OFFBEAT: Cheap coffee, please

I like coffee. Coffee to drink. Coffee ice cream. Coffee candy. Chocolate-covered coffee beans. Coffee yogurt.
Sandusky Register Staff
May 24, 2010

I like coffee.

Coffee to drink. Coffee ice cream. Coffee candy. Chocolate-covered coffee beans. Coffee yogurt.

Yes, they do make coffee yogurt. After eating it as part of my packed lunch on a frequent basis co-workers have begun to wonder what all the hype is about.

From what I can gather it's either a love or hate relationship when it comes to caffeine. For me it's a love.

My secret vice is going to Starbucks. Some would argue I have fallen to the corporate man. I just call it a mocha and caramel macchiato addiction. My dad knows about my love of coffee drinks. He calls them "frou frou" drinks.

On the same note he still bought me a Starbucks gift card for my birthday. Sad I know. Even dad knows having a "frou frou" drink every once in a while can make a bad day turn a little better.

And apparently I'm not the only person with the coffee itch. Type the word "coffee" into the Google.com search engine and Starbucks is the second Web site to appear.

There's something about drinking coffee that makes a morning better. Some people can tell if I've had my coffee for the day depending on my early morning disposition. When a smile beams across my face I've probably had my cup of joe.

Sadly though, just last week the coffee retailer announced it would close 600 stores nationwide. I talked to a few people about the news and joked that they probably put themselves out of business.

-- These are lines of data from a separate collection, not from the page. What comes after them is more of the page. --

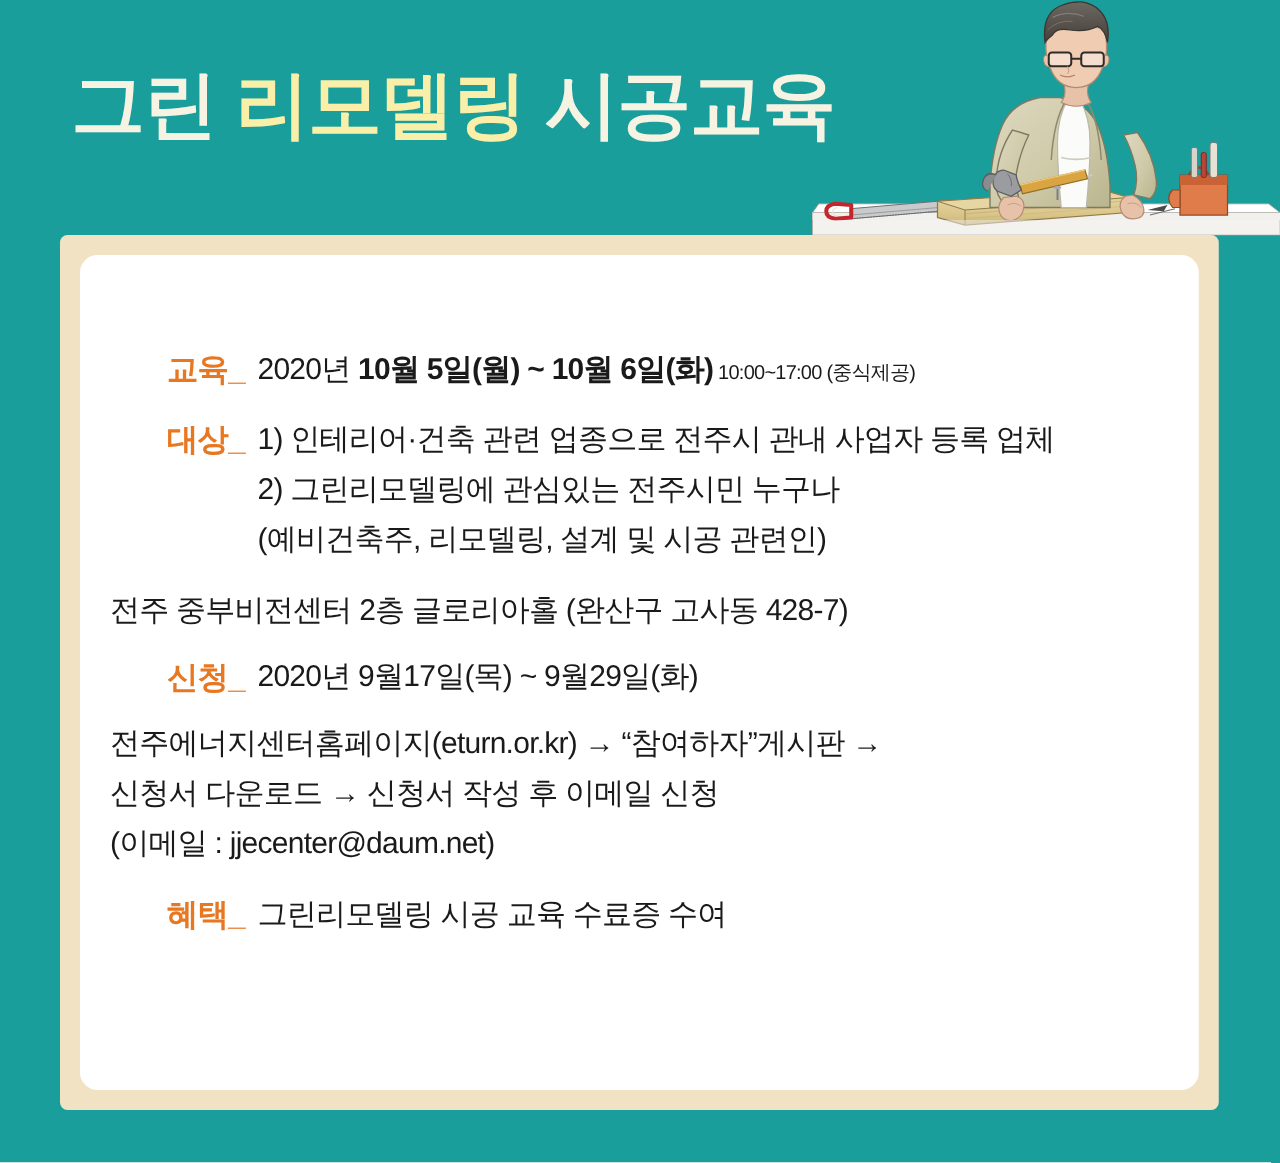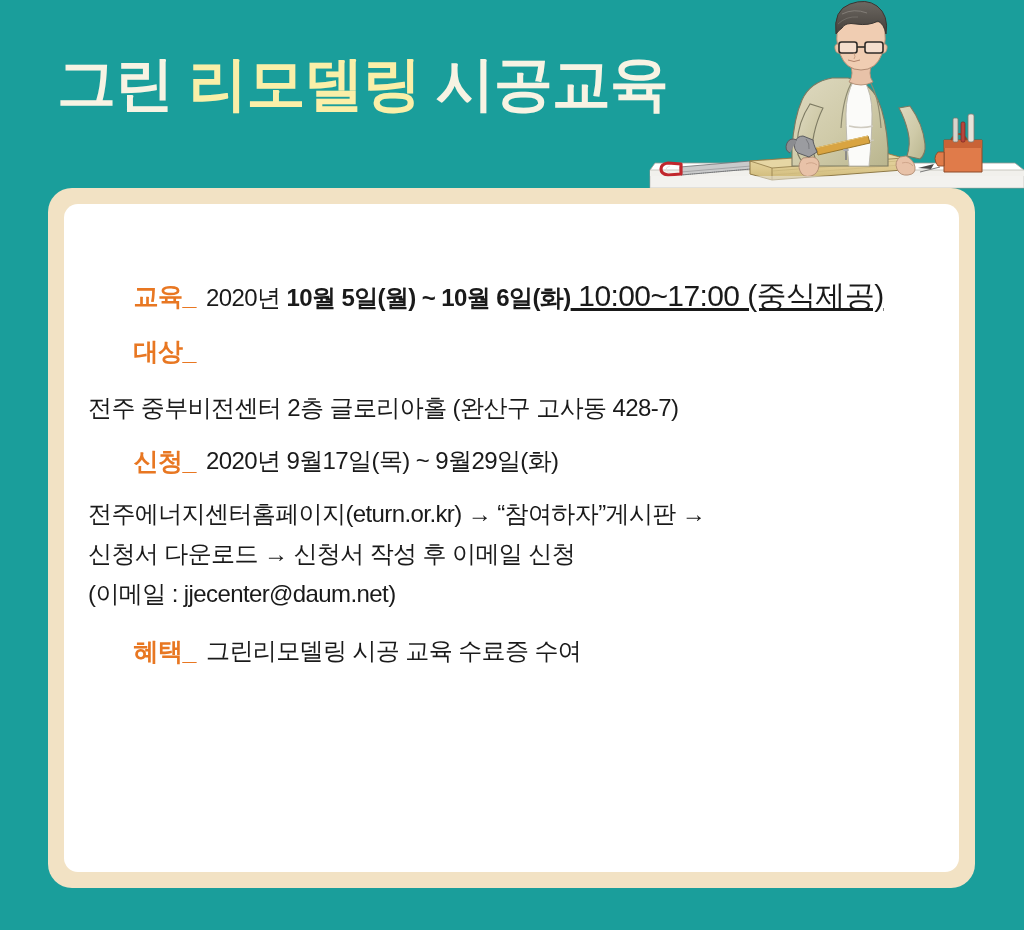"교육_" #card { border-radius: 24px -> 6px }
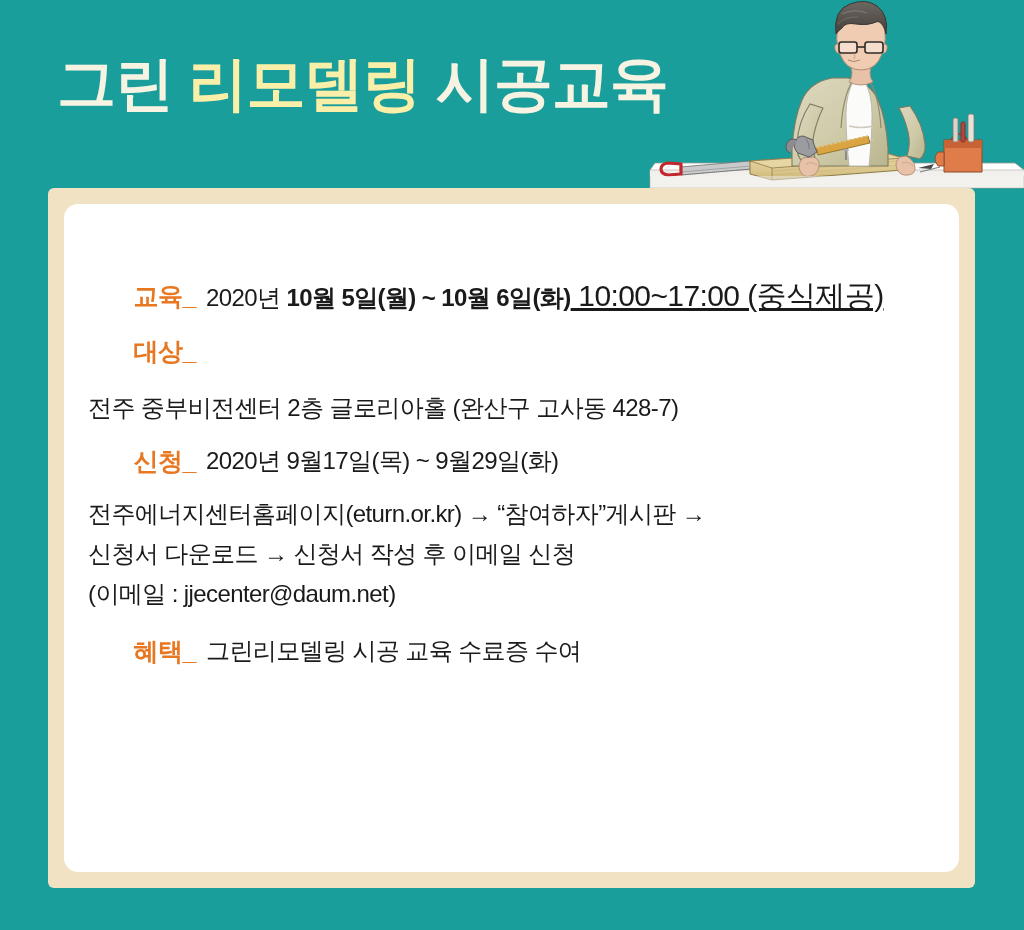"10:00~17:00 (중식제공)" .content .sm { font-size: 30px -> 16px; text-decoration: underline -> none }
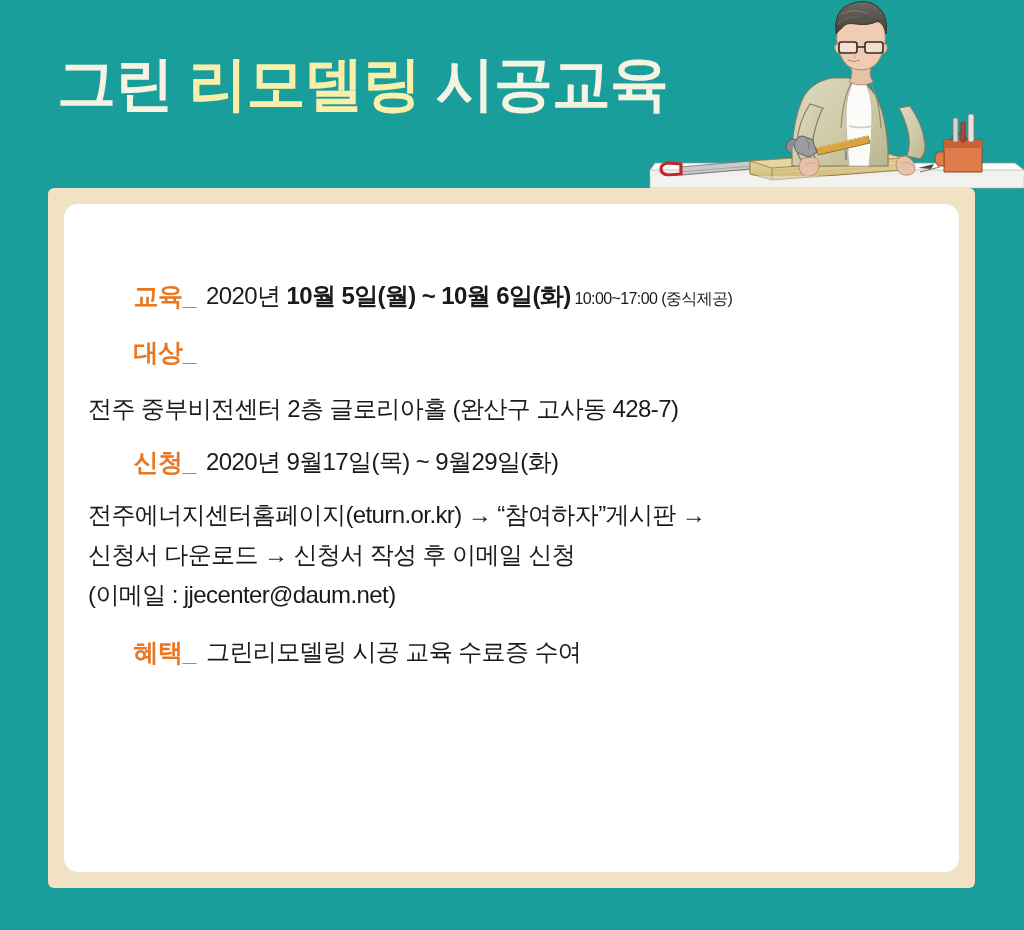"1) 인테리어·건축 관련 업종으로 전주시" div.content { html: none -> <div> <span>1) 인테리어·건축 관련 업종으로 전주시 관내 사업자 등록 업체</span> <span>2) 그린리모델링에 관심있는 전주시민 누구나</span> <span>(예비건축주, 리모델링, 설계 및 시공 관련인)</span> </div> }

Go to any largely populated area like New York City or Chicago and you will find a Starbucks every two blocks. And that's in addition to a plethora of other coffee retailers.

A mere two years earlier in 2006, the company announced they were opening 1,300 new stores nationwide, according to a report by TIME magazine. That brought their total U.S. stores to more than 11,000.

While I still figure buying coffee a few times a week is easier on the pocket book than smoking cigarettes or going out to eat every day, it's beginning to make an impact.

That pocket book crunch is exactly what Starbucks executives say is the problem. The company contends a slow economy has prompted the closings, the report said. And that might very well be true.

But as many times I've tried making a drink with the same flavor and mouth-watering goodness at home for myself, it never seems to come out tasting the same as the one handed to me over the counter at the coffee shop.

It's similar to cooking a meal. A meal prepared by someone else always seems to taste better than the one prepared with your own hands. Don't ask me why. It just does.

Despite my pocket book woes, for now, I'm still going to look for the warm, welcoming arms of Starbucks where ever I go. When I recently went on vacation I was thankful to see the corporate giant in every airport.

I think the consistency of the prepared drinks keeps me coming back each time. I can always count on the mocha I order in Sandusky will taste just like the one I order in Miami, Fla.

But will they always count on me to order one? Maybe.

How can I guarantee I will order one? Reduce that mocha to $1.50 and I'll be a life-time customer.